Complex Statistics Over Time

 ex:ontime-flights a stat:Dataset ;
   dc:title "On-time Flight Arrivals and Departures at Major U.S. Airports: 2006" ;
   stat:date_start "2006-01-01"^^xsd:date ;
   stat:date_end "2006-12-31"^^xsd:date ;
   stat:structure "... something that explains how to display the stats ? ..." ;
   stat:datasetOf ex:atl-arr-2006q1, ex:atl-dep-2006q1, ... ;
 ex:atl-arr-2006q1 a stat:Item ;
   rdf:value 73.9 ;
   stat:dataset ex:ontime-flights ;
   stat:dimension ex:Q12006 ;
   stat:dimension ex:arrivals ;
   stat:dimension ex:ATL .
 ex:atl-dep-2006q1 a stat:Item ;
   rdf:value 76.0 ;
   stat:dataset ex:ontime-flights ;
   stat:dimension ex:Q12006 ;
   stat:dimension ex:departures ;
   stat:dimension ex:ATL .
 ... more data items ...
 ex:Q12006 a stat:TimePeriod ;
   dc:title "2006 Q1" ;
   stat:date_start "2006-01-01"^^xsd:date ;
   stat:date_end "2006-03-31"^^xsd:date .
 ex:arrivals a stat:ScheduledFlightTime ;
   dc:title "Arrival time" .
 ex:departures a stat:ScheduledFlightTime ;
   dc:title "Departure time" .
 ex:ATL a stat:Airport ;
   dc:title "Atlanta, Hartsfield" .
 ... more dimension values ...
 stat:TimePeriod rdfs:subClassOf stat:Dimension ; dc:title "time period" .
 stat:ScheduledFlightTime rdfs:subClassOf stat:Dimension ; dc:title "arrival or departure" .
 stat:Airport rdfs:subClassOf stat:Dimension ; dc:title "airport" .
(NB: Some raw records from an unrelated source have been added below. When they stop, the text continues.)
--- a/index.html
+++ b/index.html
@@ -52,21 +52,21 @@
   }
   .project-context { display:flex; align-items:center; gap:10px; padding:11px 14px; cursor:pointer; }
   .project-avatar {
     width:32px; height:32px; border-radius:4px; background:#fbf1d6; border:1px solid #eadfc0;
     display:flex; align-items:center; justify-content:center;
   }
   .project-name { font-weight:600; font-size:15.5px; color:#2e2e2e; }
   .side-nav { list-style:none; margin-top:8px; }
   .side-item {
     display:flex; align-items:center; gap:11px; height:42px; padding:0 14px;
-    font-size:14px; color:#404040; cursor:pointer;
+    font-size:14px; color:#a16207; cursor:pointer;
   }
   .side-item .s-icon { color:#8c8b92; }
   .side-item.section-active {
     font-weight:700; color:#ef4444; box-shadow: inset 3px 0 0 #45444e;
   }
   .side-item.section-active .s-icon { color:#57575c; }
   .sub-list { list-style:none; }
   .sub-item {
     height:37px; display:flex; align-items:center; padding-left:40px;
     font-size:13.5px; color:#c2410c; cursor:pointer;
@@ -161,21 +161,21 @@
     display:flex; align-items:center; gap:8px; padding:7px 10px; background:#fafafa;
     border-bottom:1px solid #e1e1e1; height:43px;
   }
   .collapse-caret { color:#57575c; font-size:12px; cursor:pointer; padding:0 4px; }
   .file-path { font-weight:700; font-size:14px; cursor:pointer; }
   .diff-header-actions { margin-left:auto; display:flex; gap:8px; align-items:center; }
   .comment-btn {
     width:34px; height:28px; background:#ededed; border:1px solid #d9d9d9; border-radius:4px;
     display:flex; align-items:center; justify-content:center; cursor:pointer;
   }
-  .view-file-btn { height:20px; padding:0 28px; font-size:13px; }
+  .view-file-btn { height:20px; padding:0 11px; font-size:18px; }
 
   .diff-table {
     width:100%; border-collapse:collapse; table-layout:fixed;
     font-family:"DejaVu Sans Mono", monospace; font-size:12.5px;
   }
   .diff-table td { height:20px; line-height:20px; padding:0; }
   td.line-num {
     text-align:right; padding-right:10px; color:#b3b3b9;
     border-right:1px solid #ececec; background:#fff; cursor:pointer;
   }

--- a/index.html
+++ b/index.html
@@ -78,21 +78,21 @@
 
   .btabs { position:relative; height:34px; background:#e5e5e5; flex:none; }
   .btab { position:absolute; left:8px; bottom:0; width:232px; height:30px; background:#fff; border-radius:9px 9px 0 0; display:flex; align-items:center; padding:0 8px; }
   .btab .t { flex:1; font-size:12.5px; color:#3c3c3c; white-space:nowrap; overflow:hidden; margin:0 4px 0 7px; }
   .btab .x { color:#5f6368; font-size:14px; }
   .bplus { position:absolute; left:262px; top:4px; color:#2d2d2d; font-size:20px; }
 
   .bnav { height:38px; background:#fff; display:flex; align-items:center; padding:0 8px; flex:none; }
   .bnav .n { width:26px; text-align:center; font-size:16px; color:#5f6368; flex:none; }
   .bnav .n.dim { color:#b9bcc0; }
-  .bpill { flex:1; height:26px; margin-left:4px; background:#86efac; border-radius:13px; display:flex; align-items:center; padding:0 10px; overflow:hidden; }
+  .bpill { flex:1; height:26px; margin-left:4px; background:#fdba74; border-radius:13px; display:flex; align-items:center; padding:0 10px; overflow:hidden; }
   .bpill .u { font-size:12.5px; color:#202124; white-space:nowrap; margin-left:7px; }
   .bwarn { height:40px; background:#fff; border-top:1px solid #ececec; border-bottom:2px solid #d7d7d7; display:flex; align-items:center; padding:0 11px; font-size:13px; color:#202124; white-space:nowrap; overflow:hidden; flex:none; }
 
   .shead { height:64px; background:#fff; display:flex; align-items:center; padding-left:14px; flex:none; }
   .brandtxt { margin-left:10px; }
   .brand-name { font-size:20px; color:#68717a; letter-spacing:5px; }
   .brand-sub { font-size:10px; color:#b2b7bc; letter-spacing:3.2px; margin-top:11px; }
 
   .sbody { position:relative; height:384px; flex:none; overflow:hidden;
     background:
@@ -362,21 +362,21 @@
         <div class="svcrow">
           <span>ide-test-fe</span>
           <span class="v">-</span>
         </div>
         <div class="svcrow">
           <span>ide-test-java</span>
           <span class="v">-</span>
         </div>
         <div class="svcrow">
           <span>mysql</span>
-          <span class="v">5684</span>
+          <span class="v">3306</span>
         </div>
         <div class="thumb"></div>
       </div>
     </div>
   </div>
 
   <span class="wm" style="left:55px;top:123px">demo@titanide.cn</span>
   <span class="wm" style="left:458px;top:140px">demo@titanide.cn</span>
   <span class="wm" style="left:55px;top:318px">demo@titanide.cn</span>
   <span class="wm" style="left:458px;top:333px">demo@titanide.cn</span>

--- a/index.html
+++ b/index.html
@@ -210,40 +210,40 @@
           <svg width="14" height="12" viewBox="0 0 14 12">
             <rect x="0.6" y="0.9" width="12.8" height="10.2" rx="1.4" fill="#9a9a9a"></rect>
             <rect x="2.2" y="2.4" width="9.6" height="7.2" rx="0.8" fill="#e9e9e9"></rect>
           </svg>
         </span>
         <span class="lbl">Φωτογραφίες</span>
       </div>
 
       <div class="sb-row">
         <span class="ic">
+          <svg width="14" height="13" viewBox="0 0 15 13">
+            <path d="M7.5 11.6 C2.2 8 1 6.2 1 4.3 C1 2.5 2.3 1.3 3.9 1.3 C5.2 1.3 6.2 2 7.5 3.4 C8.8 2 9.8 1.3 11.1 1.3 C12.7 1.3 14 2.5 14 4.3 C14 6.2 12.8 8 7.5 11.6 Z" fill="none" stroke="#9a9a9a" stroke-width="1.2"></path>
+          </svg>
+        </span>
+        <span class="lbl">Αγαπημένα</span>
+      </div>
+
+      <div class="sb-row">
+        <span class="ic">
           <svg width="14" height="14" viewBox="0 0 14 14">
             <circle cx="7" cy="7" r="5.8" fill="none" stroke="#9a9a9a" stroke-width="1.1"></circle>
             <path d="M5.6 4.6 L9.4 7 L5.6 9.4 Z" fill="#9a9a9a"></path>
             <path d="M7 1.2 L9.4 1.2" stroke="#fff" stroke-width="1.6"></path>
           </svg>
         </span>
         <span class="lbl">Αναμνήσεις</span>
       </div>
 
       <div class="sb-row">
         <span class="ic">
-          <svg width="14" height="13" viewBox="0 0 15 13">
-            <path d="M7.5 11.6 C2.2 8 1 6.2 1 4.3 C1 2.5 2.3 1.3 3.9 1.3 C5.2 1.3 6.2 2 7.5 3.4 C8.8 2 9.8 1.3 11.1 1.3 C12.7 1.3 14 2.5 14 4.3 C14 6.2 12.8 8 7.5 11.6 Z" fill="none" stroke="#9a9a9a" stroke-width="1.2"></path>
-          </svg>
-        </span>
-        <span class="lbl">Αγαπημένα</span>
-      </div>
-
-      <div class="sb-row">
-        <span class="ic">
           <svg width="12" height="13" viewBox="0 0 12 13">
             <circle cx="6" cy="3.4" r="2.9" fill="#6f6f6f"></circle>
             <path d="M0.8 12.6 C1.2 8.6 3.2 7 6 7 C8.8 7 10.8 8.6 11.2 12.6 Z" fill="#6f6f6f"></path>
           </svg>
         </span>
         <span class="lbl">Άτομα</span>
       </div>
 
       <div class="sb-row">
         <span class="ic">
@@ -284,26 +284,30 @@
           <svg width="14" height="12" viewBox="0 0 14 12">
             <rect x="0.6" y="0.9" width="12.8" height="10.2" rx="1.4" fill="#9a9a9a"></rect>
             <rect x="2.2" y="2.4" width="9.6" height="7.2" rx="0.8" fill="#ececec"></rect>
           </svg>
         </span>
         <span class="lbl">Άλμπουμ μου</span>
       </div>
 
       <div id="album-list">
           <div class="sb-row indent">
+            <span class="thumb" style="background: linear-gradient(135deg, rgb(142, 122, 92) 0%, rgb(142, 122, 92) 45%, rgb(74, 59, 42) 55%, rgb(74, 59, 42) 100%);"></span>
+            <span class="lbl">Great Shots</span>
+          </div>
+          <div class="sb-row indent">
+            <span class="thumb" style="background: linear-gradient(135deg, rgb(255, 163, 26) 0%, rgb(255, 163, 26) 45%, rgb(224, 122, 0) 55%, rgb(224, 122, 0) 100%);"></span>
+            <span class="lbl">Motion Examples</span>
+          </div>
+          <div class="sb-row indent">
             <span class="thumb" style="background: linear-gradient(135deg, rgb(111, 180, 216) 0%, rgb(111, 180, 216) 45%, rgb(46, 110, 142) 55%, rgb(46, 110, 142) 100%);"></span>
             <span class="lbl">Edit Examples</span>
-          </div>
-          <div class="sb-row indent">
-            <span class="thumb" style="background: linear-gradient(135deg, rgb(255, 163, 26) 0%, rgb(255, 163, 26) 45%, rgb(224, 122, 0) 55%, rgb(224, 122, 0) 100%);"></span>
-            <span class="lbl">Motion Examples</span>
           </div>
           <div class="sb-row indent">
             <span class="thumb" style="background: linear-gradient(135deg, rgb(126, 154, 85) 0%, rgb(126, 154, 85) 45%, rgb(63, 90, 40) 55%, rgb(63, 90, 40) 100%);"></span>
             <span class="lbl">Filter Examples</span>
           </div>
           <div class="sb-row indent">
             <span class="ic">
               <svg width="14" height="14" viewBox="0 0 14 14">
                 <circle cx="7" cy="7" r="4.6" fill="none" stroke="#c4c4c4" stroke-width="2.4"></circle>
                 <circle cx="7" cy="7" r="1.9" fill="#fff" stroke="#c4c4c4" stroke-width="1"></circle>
First, this seems to be the most verbose. It also seems to give the greatest flexibility in terms of modeling time and querying the resulting data. One related alternative to this approach would replace dimension objects with dimension predicates, as in:

 ex:atl-arr-2006q1 a stat:Item ;
   rdf:value 73.9 ;
   stat:dataset ex:ontime-flights ;
   stat:date_start "2006-01-01"^^xsd:date ;
   stat:date_end "2006-03-31"^^xsd:date .
   stat:airport ex:ATL ;
   stat:scheduled-flight-time ex:arrivals .
 stat:airport rdfs:subPropertyOf stat:dimension ; dc:title "airport " .

This may be a bit less verbose, but loses the ability to have multivalued dimensions such as stat:TimePeriod in the first example.


The riese approach seems the best combination of flexibility and usability. It should allow us to recreate the data-table structures with a reasonable degree of fidelity in another environment (e.g. on the Web), as well as to construct a basic semantic repository by attaching definitions to the various statistical entities, facets, and properties. All that said, the proofs in the pudding, and until I'm quite open to other suggestions.